══ Information ══

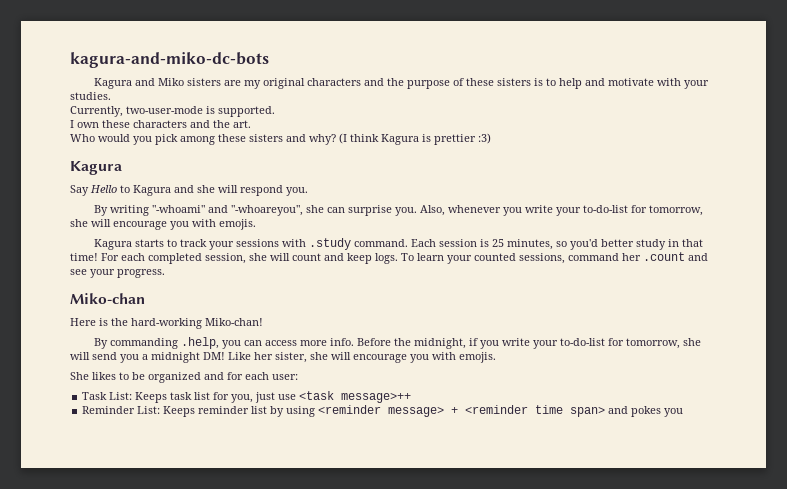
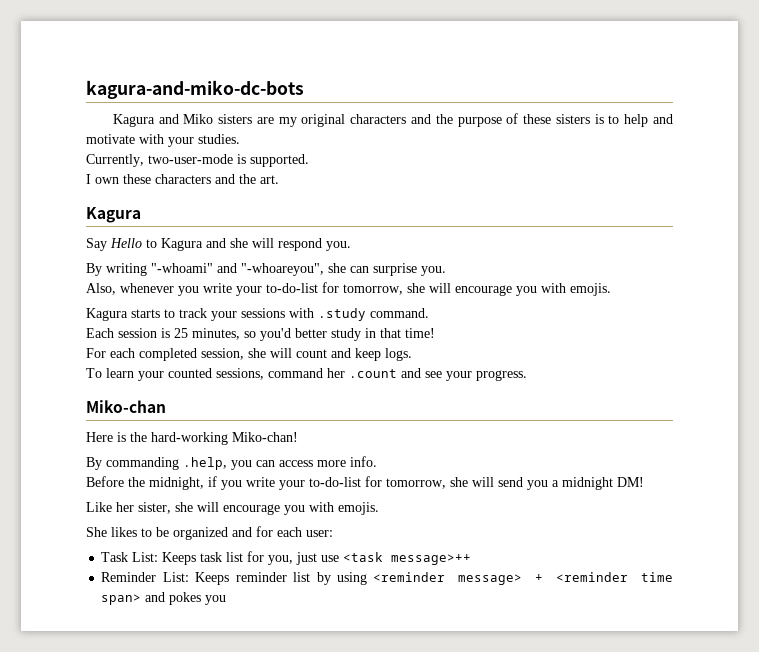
[70,133,491,145] // Who would you pick among these sisters and why? (I think Kagura is prettier :3) -> (279, 179) none
(418, 211) none -> (446, 271) //
(409, 243) none -> (429, 313) //
(98, 257) none -> (435, 333) //
(398, 258) none -> (412, 354) //
(355, 342) none -> (377, 461) //
(225, 356) none -> (644, 482) //

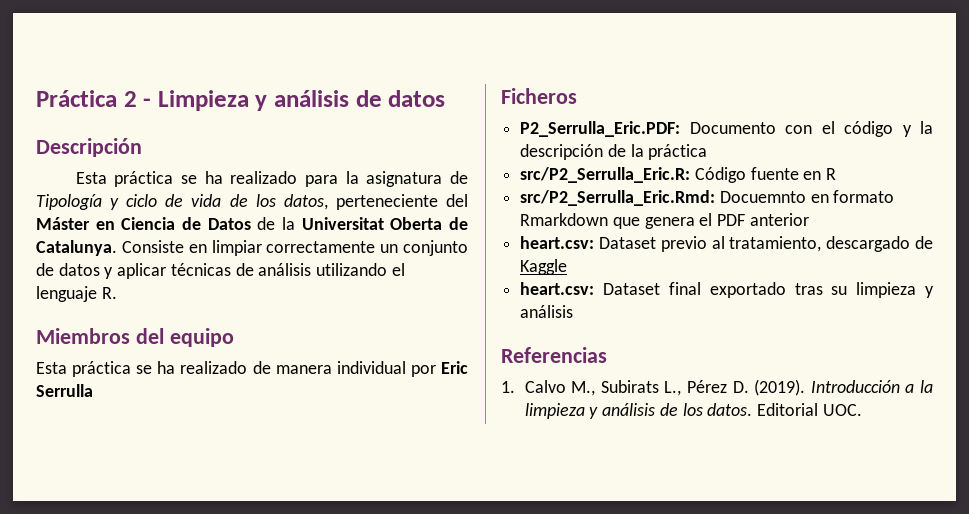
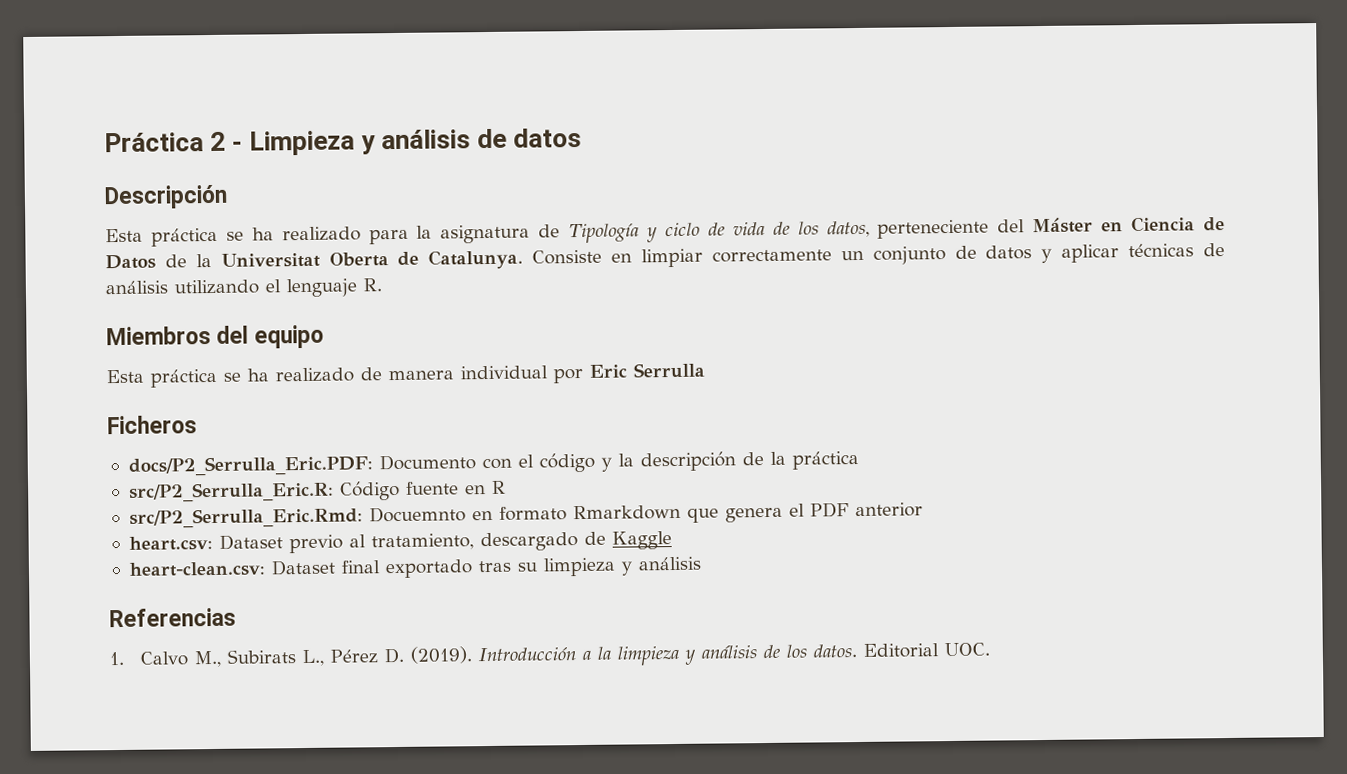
[520,121,681,137] P2_Serrulla_Eric.PDF: -> [127,455,373,477] docs/P2_Serrulla_Eric.PDF:
[520,282,595,295] heart.csv: -> [128,561,266,577] heart-clean.csv:

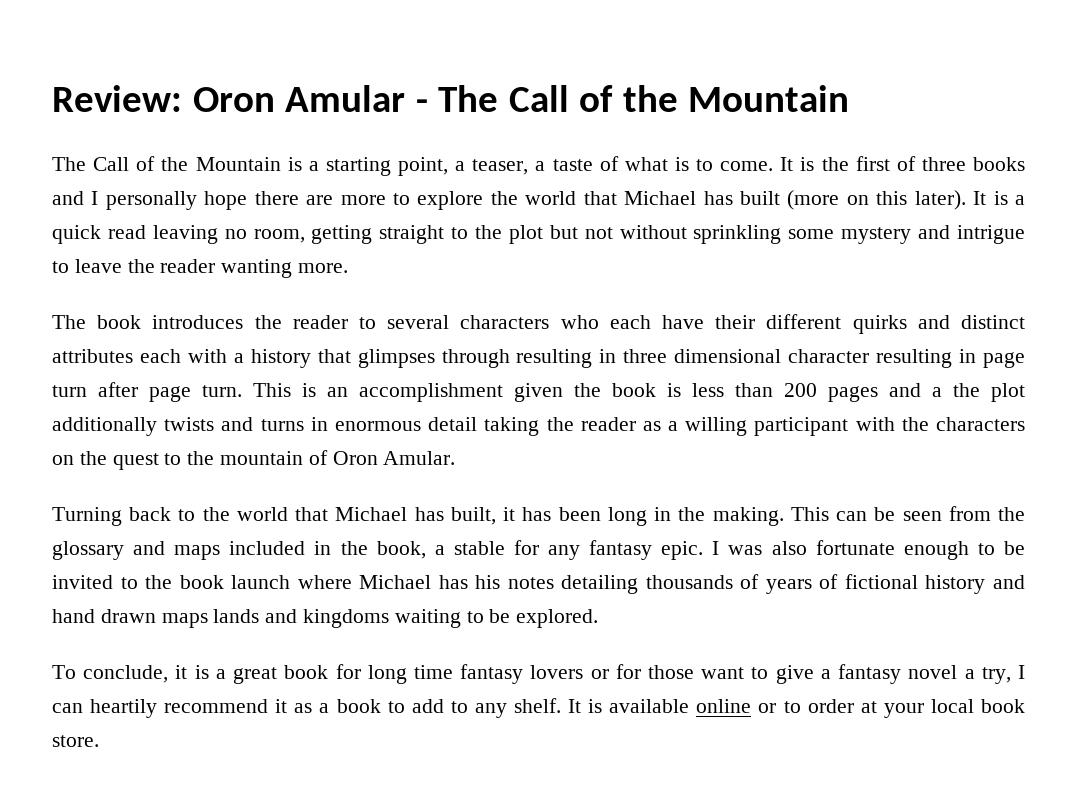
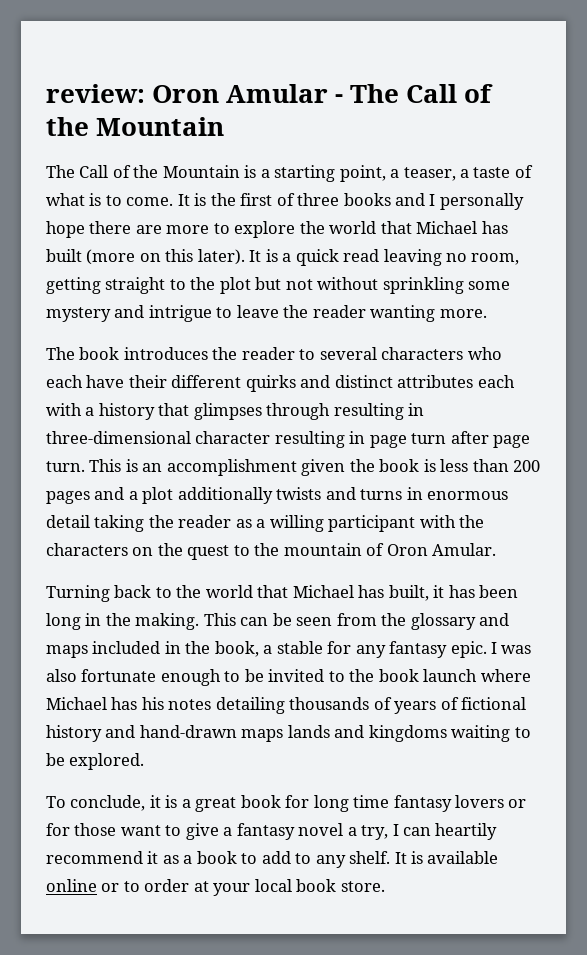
[52,85,182,112] Review: -> [46,84,145,103] review:
[623,349,782,363] three dimensional -> [46,431,191,444] three-dimensional
[953,383,980,397] the -> (138, 495) none
[52,609,156,623] hand drawn -> [139,725,237,738] hand-drawn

═══

_How to complete this task_: Looking at the entries, count the lines where the word "none" appears, and state the count by itself.

_Written response_: 8